▶ _AIM OF THE EXERCISE_: Beneath this instruction is a block of data; output from it exactly the lines that run from the one containing "-1,28 +1,28 @@" through the one containing "absolute; top: 78px;", inclusive.
(DATA FOR THIS TASK begins)
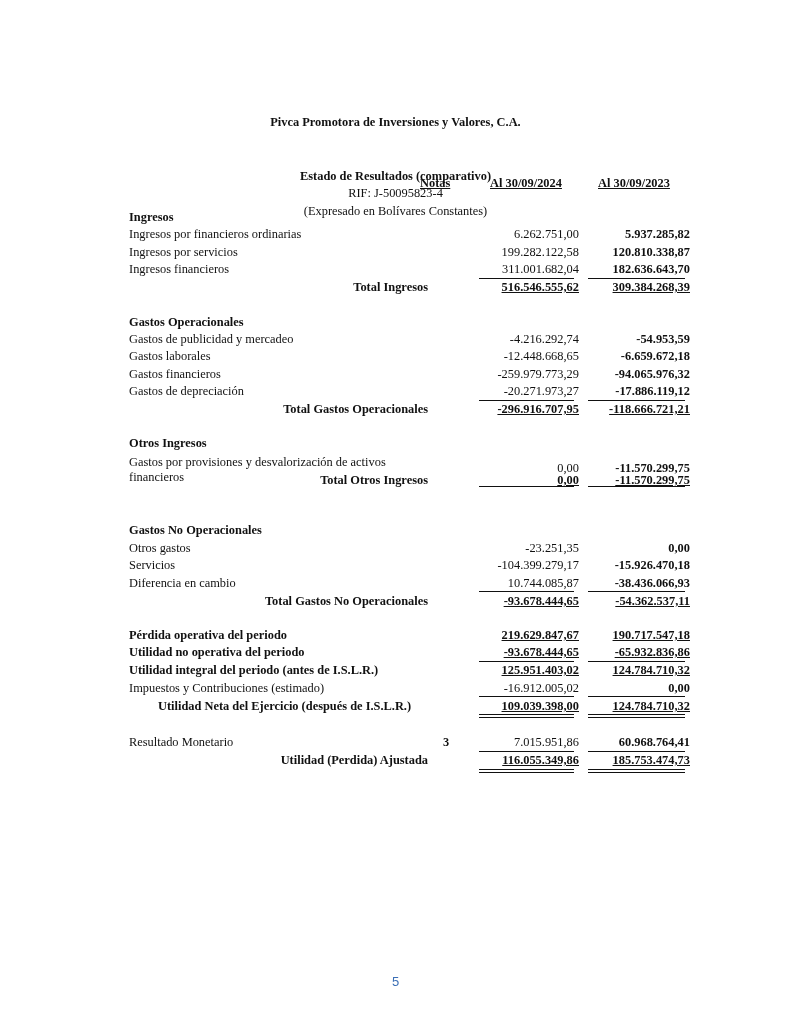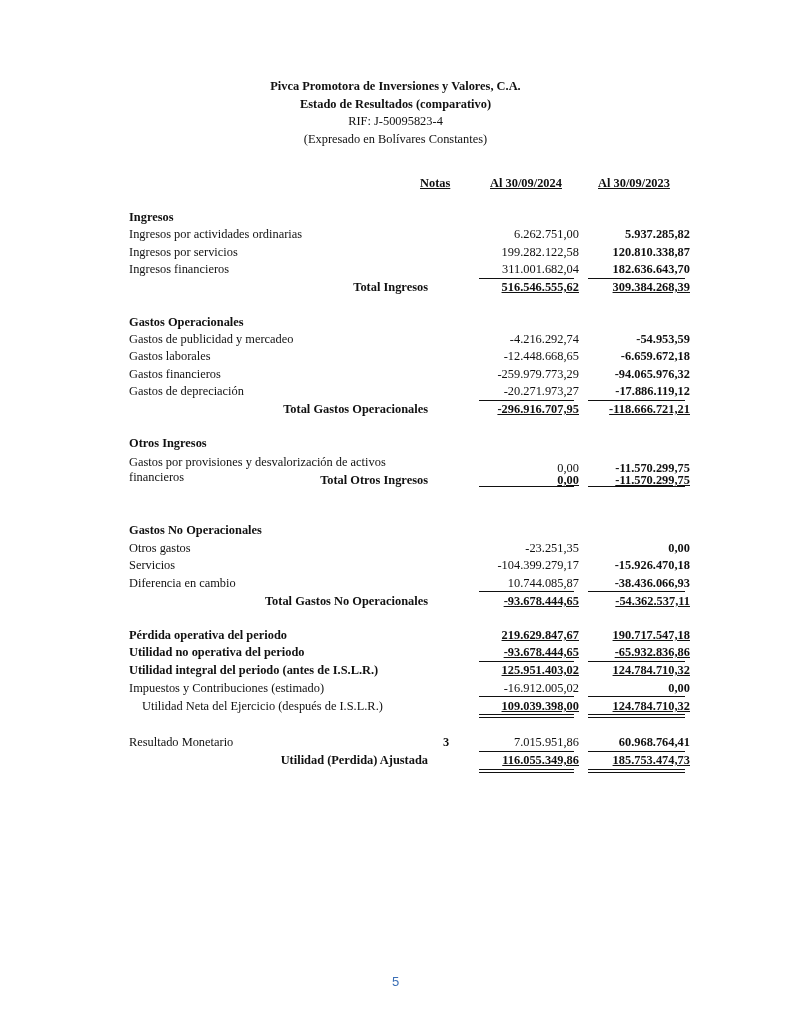--- a/index.html
+++ b/index.html
@@ -1,28 +1,28 @@
 <!DOCTYPE html>
 <html><head>
   <meta charset="utf-8">
   <style>
     html, body { margin: 0; padding: 0; background: #ffffff; }
     body {
       width: 791px; height: 1024px; position: relative; overflow: hidden;
       font-family: "Liberation Serif", serif; color: #111; font-size: 12.4px;
     }
     .header { position: absolute; top: 78px; left: 0; width: 791px; text-align: center; line-height: 17.5px; }
-    .header .b { font-weight: bold; }
+    .header .b { font-weight: bold; margin-top: 36px; }
     .colhead { position: absolute; top: 176px; left: 0; width: 791px; height: 18px; }
     .colhead span { position: absolute; font-weight: bold; text-decoration: underline; }
     .row { position: absolute; left: 0; width: 791px; height: 17px; line-height: 17px; padding-left: 6px; }
     .row .label { position: absolute; left: 129px; white-space: nowrap; }
     .row .label.total { left: auto; right: 369px; text-align: right; font-weight: bold; }
     .row .label.bold { font-weight: bold; }
-    .row .label.indent { left: 142px; font-weight: normal; }
+    .row .label.indent { left: 158px; font-weight: bold; }
     .row .note { position: absolute; left: 441px; width: 10px; text-align: center; font-weight: bold; }
     .row .v1 { position: absolute; right: 218px; width: 96px; text-align: right; }
     .row .v2 { position: absolute; right: 107px; width: 96px; text-align: right; font-weight: bold; }
     .row.bold .v1, .row.bold .v2 { font-weight: bold; text-decoration: underline; }
     .line { position: absolute; height: 0; border-top: 1.6px solid #111; }
     .l1 { left: 479px; width: 95px; }
     .l2 { left: 588px; width: 97px; }
     .dbl { border-top: 1.3px solid #111; }
     .dbl::after { content: ""; position: absolute; left: 0; right: 0; top: 1.5px; border-top: 1.3px solid #111; }
     .wrap2 { position: absolute; left: 129px; top: 0; line-height: 15px; width: 300px; }
@@ -41,21 +41,21 @@
 <div class="colhead">
   <span style="left:420px">Notas</span>
   <span style="left:490px">Al 30/09/2024</span>
   <span style="left:598px">Al 30/09/2023</span>
 </div>
 
 <div class="row" style="top:209px">
     <span class="label bold">Ingresos</span>
   </div>
 <div class="row" style="top:226px">
-    <span class="label">Ingresos por actividades ordinarias</span>
+    <span class="label">Ingresos por financieros ordinarias</span>
     <span class="v1">6.262.751,00</span>
     <span class="v2">5.937.285,82</span>
   </div>
 <div class="row" style="top:244px">
     <span class="label">Ingresos por servicios</span>
     <span class="v1">199.282.122,58</span>
     <span class="v2">120.810.338,87</span>
   </div>
 <div class="row" style="top:261px">
     <span class="label">Ingresos financieros</span>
(DATA FOR THIS TASK ends)
▶ _REPLY_:
@@ -1,28 +1,28 @@
 <!DOCTYPE html>
 <html><head>
   <meta charset="utf-8">
   <style>
     html, body { margin: 0; padding: 0; background: #ffffff; }
     body {
       width: 791px; height: 1024px; position: relative; overflow: hidden;
       font-family: "Liberation Serif", serif; color: #111; font-size: 12.4px;
     }
     .header { position: absolute; top: 78px; left: 0; width: 791px; text-align: center; line-height: 17.5px; }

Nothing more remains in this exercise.